Pixie sat beside her at the end table by the window, powering up her laptop. She glanced at Margaux over the screen. “That kind? How many kinds of zombies are there?”
“There’s the kind that eat people, the kind that don’t eat people…” Margaux’s voice trailed off as she thought it over. “Two. Two kinds. Plenty of variations, but when you’re looking at a dead man walkin’ your way, that’s the one question you need answered fast.”
“And don’t shoot for the head, that just pisses ’em off,” Corman said, nursing a whiskey and Coke he’d assembled from the minibar. He sat on the edge of the bed. Behind him, cross-legged, Bentley kneaded the tension from his shoulders.
Caitlin’s hands mirrored Bentley’s, though she was gentle with my bruises. We stood at the window, the sun slowly setting and coating Lake Michigan in sparkles of golden light, and she massaged the back of my neck while we talked. It felt like she’d had one hand on me at all times since she’d arrived. I wasn’t sure if she was trying to smooth my ruffled feathers, or if she was feeling awkward after running into an old flame. Either way, the nearer we stood, the more relaxed I felt and the happier she looked.

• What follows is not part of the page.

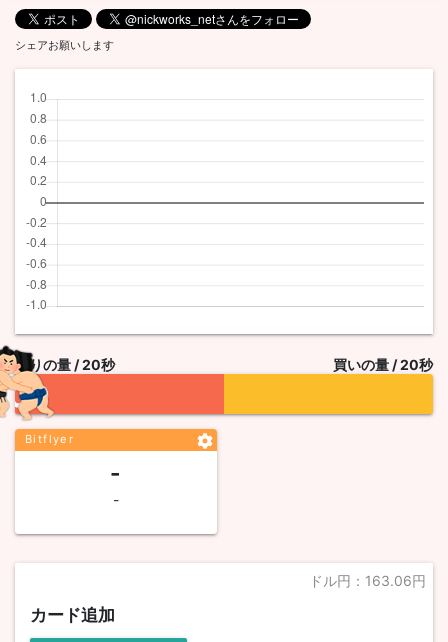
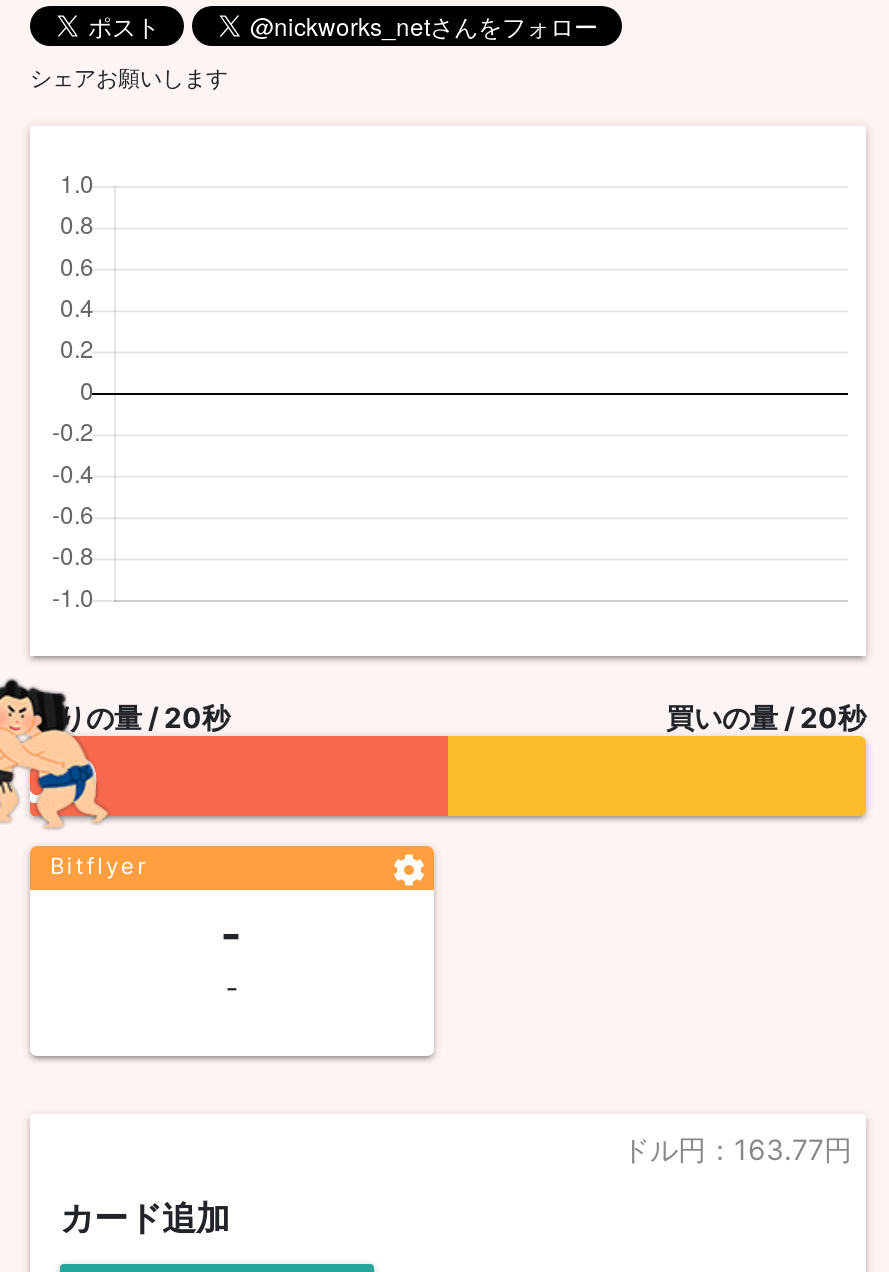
[309,572,426,589] ドル円：163.06円 -> [622,1132,852,1166] ドル円：163.77円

“Damien Ecko is keeping Coop in some kind of industrial building,” I said, thinking back to the video he’d sent. “Concrete floors, cinder-block walls, maybe a warehouse or an abandoned hospital. Looked pretty big. Pixie, he contacted me by phone and sent over a video file and some texts. Is there any way to locate him with that?”

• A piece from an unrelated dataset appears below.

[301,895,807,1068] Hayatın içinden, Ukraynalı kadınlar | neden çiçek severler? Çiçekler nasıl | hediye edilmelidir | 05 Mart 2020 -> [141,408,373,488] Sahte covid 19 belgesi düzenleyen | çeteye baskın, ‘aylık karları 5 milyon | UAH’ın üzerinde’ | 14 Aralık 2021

“Might be, unless he covered his tracks. Is he tech-savvy?”
I rubbed my chin, dubious. “Don’t think so. He’s more into the twenty-first dynasty than the twenty-first century.”

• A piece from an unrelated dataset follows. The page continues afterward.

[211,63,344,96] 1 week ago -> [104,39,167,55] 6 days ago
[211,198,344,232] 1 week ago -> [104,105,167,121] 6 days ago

“Most modern cell phones have a built-in GPS chip, even if you don’t have any kind of GPS software. Allegedly to make it easier for emergency services to find you when you dial 911.”
“Allegedly?” Caitlin asked.
“It also makes it easier for our burgeoning police state to keep tabs on innocent citizens,” Pixie said. “Have I told you what the NSA does with voicemail—”
I cleared my throat. “So we can track the chip in his phone?”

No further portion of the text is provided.